BEGIN
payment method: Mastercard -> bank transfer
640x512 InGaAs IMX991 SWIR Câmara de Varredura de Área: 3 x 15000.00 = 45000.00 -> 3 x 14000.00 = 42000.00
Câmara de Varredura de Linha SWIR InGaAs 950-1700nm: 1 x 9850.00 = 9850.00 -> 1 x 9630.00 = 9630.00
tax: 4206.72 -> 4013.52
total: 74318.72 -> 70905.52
END
BEGIN
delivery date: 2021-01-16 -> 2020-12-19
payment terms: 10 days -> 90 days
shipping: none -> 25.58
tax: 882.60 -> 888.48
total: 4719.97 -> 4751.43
END
BEGIN
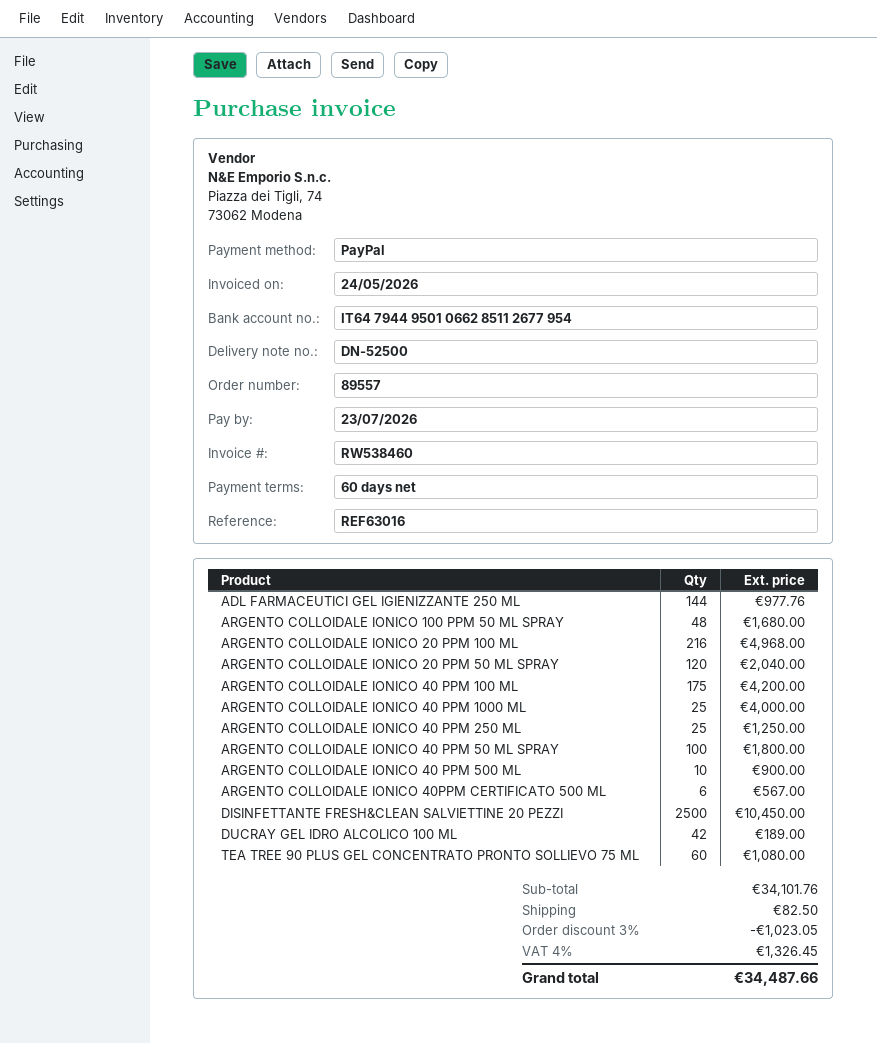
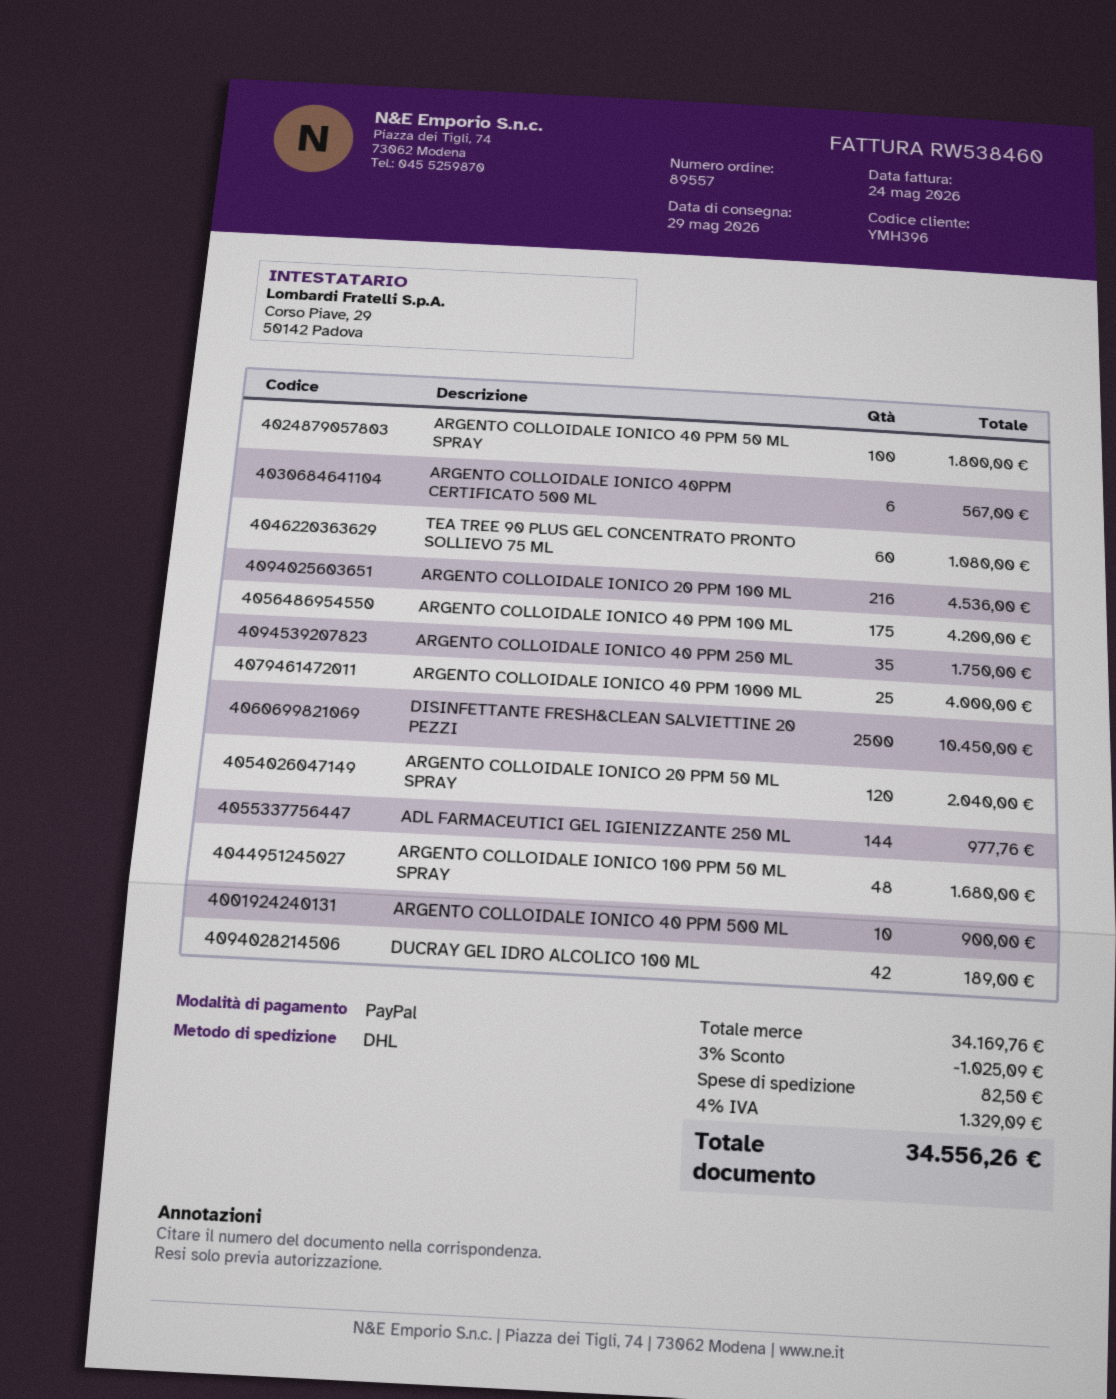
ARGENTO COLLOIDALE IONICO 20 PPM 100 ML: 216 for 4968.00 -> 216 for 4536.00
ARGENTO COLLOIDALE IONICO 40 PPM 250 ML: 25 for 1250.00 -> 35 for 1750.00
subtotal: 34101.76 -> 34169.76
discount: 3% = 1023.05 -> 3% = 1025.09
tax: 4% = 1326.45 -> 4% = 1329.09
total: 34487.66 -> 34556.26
END
## About this task:
Your answer must consist solely of the lines above between the line holding "640x512 InGaAs IMX991" and the line holding "total: 74318.72 -> 70905.52", inclusive, copied exactly.

## Exercise result:
640x512 InGaAs IMX991 SWIR Câmara de Varredura de Área: 3 x 15000.00 = 45000.00 -> 3 x 14000.00 = 42000.00
Câmara de Varredura de Linha SWIR InGaAs 950-1700nm: 1 x 9850.00 = 9850.00 -> 1 x 9630.00 = 9630.00
tax: 4206.72 -> 4013.52
total: 74318.72 -> 70905.52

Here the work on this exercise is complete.